Below are records; count the lines that contain "display" and give only the total.

--- Material supplied ---

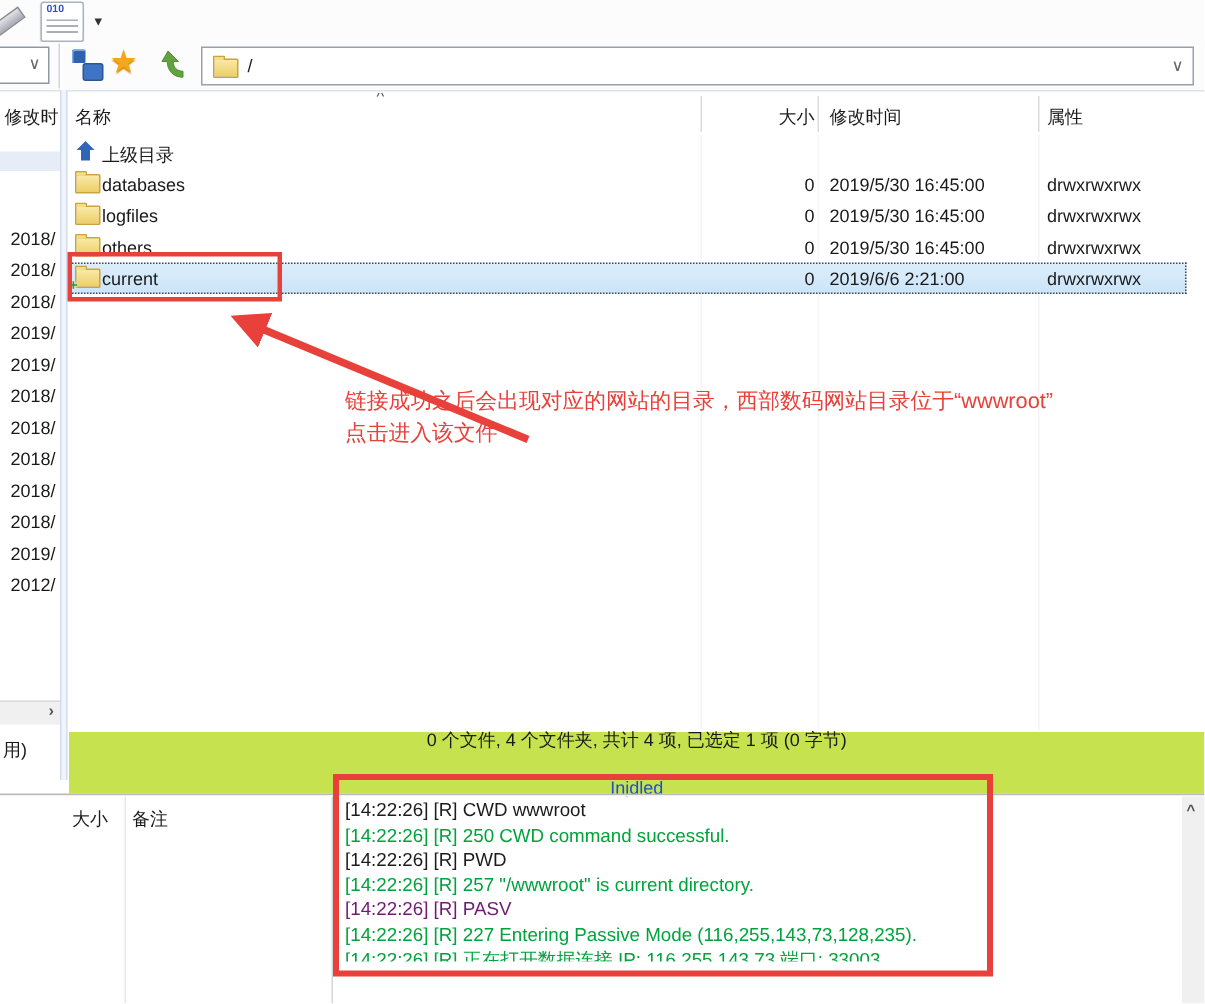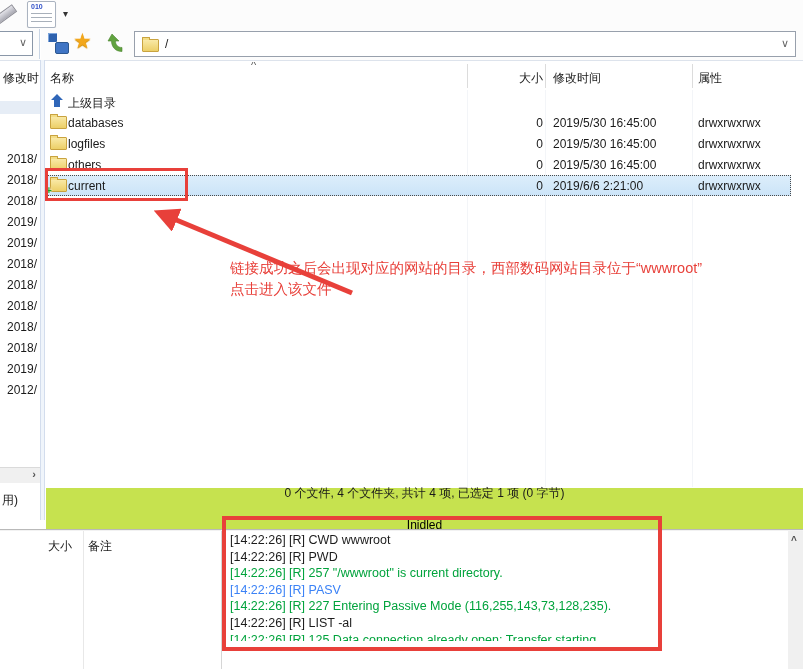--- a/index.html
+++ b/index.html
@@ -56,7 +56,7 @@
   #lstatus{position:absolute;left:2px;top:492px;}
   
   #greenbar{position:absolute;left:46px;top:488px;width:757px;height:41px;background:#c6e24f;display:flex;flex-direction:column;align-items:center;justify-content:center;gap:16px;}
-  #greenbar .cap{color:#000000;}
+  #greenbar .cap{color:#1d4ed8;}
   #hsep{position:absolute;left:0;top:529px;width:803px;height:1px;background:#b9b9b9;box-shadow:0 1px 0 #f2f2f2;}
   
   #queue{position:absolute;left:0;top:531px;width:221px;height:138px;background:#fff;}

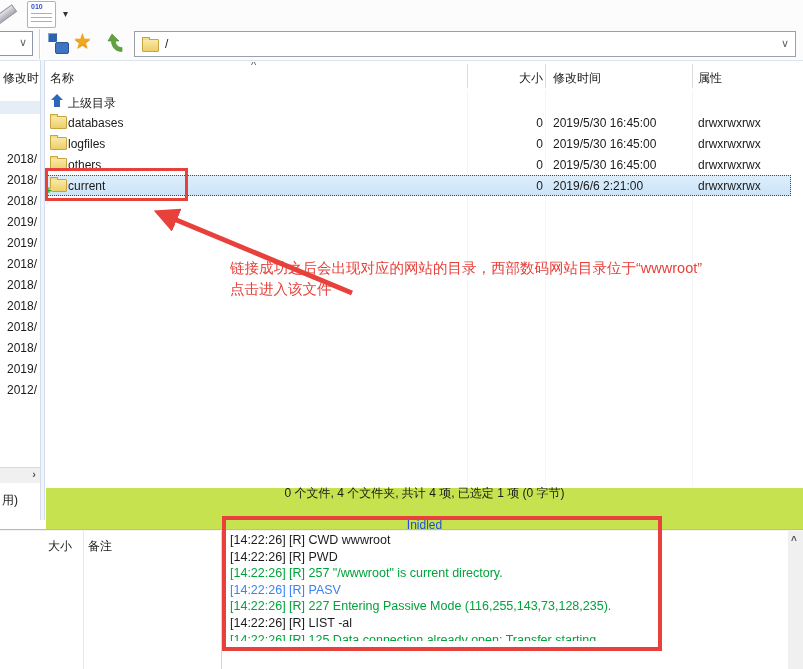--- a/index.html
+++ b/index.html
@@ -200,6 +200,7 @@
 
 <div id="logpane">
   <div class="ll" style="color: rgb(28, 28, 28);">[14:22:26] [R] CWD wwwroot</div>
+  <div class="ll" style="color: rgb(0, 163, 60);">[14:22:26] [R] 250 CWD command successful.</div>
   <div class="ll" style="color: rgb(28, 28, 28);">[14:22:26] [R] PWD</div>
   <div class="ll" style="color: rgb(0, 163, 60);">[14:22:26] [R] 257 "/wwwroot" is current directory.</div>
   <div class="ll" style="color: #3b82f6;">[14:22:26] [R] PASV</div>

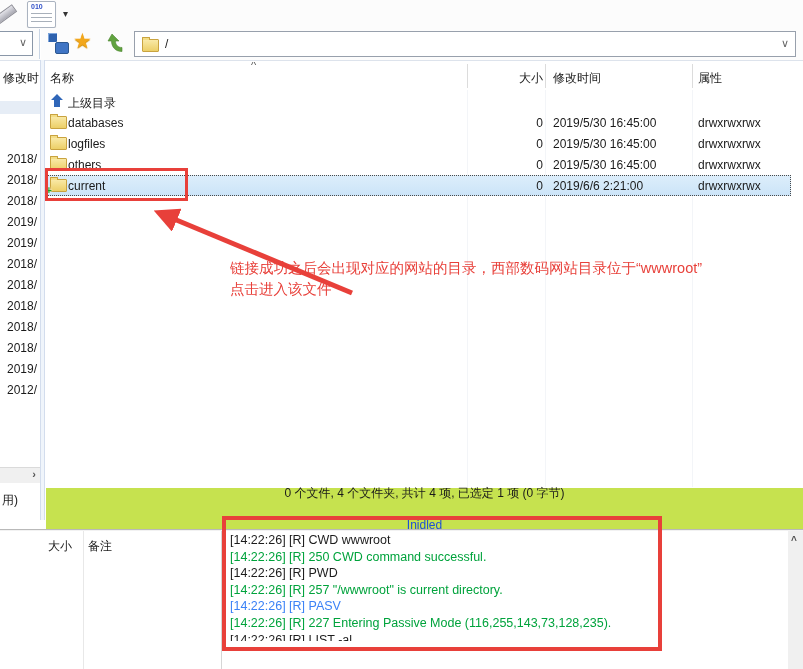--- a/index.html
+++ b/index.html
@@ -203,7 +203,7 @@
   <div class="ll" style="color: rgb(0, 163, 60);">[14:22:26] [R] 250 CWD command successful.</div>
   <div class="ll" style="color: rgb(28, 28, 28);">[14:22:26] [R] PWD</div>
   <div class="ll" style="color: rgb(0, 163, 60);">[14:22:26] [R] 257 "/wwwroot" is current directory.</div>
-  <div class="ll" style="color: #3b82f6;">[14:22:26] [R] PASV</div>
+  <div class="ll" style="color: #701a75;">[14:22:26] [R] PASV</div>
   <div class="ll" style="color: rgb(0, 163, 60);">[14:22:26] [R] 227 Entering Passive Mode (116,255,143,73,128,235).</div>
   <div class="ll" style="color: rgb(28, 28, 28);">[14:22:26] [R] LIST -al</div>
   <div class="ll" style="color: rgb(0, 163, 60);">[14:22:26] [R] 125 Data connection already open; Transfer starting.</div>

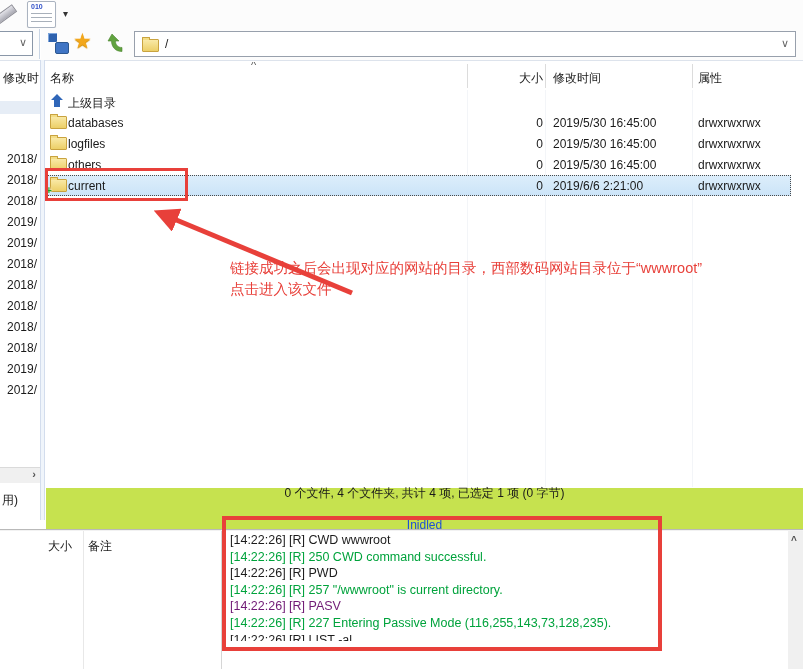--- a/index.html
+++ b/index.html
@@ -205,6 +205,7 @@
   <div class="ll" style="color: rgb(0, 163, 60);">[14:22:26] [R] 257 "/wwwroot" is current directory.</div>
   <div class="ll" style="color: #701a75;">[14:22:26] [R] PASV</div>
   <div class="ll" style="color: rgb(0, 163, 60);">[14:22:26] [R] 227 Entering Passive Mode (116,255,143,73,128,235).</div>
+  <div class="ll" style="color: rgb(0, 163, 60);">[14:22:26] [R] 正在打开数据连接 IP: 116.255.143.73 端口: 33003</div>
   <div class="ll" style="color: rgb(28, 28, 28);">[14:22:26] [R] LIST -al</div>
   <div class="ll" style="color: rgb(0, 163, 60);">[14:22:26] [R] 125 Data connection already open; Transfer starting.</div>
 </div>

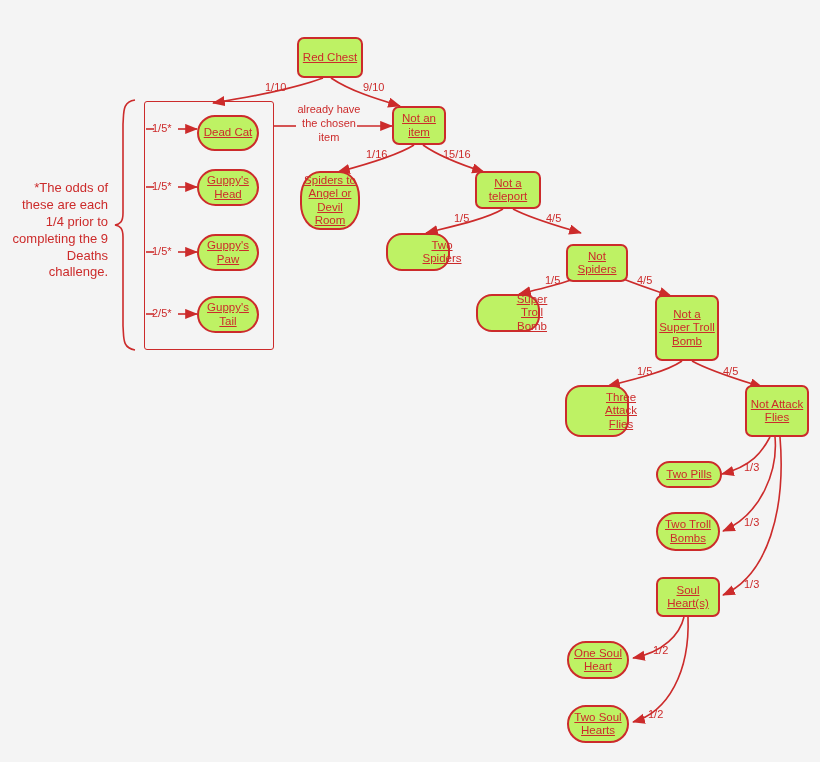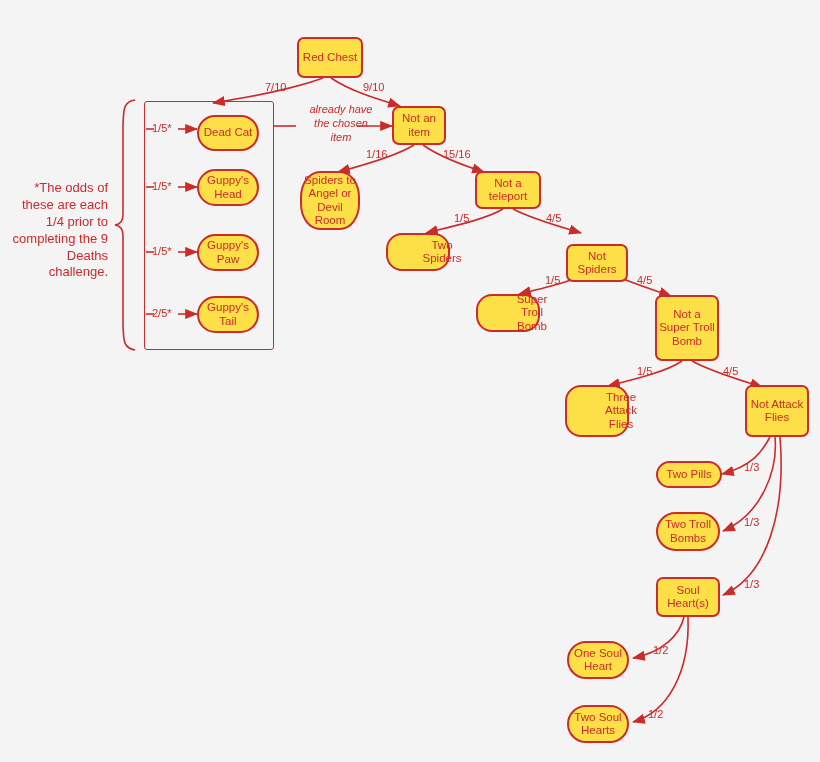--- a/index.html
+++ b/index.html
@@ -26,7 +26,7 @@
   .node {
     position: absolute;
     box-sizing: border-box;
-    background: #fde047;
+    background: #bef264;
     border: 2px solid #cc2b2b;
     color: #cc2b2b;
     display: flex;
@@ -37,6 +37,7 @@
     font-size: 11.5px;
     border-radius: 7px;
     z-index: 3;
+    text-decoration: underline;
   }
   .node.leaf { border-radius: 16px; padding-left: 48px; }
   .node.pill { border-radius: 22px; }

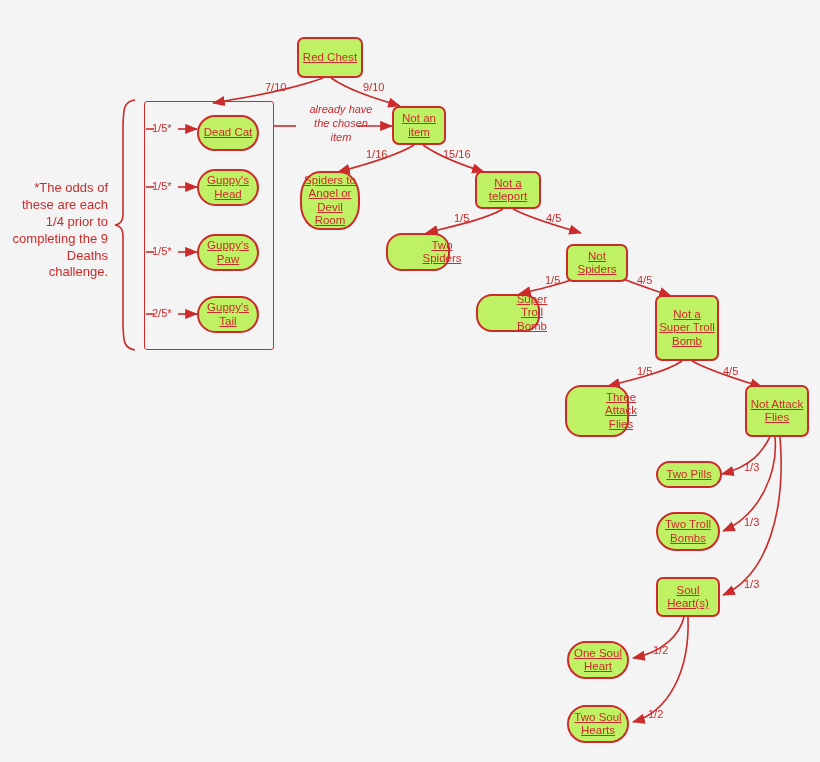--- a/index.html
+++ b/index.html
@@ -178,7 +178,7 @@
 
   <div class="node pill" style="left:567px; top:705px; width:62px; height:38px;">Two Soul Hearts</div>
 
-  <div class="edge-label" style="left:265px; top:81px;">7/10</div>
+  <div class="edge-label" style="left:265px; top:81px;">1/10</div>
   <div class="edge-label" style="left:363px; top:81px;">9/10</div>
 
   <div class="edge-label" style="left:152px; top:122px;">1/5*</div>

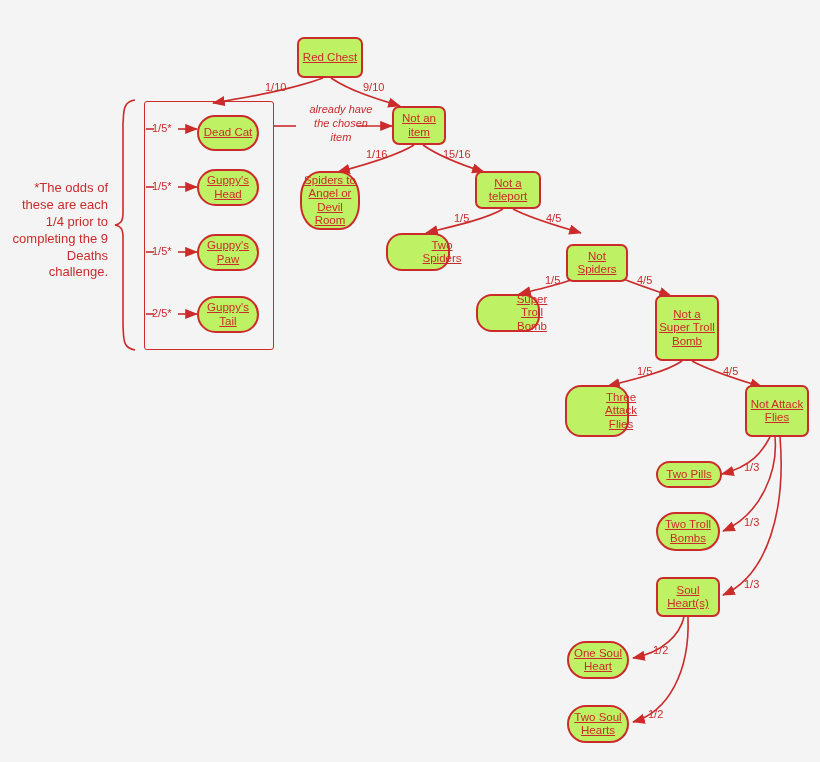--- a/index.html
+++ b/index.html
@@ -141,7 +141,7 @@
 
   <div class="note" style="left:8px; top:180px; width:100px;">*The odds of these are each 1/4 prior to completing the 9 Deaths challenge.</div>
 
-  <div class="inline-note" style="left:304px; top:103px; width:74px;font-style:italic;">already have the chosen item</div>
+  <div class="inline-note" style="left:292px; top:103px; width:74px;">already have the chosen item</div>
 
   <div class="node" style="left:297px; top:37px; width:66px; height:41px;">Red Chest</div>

---

◆ **Response below**:
2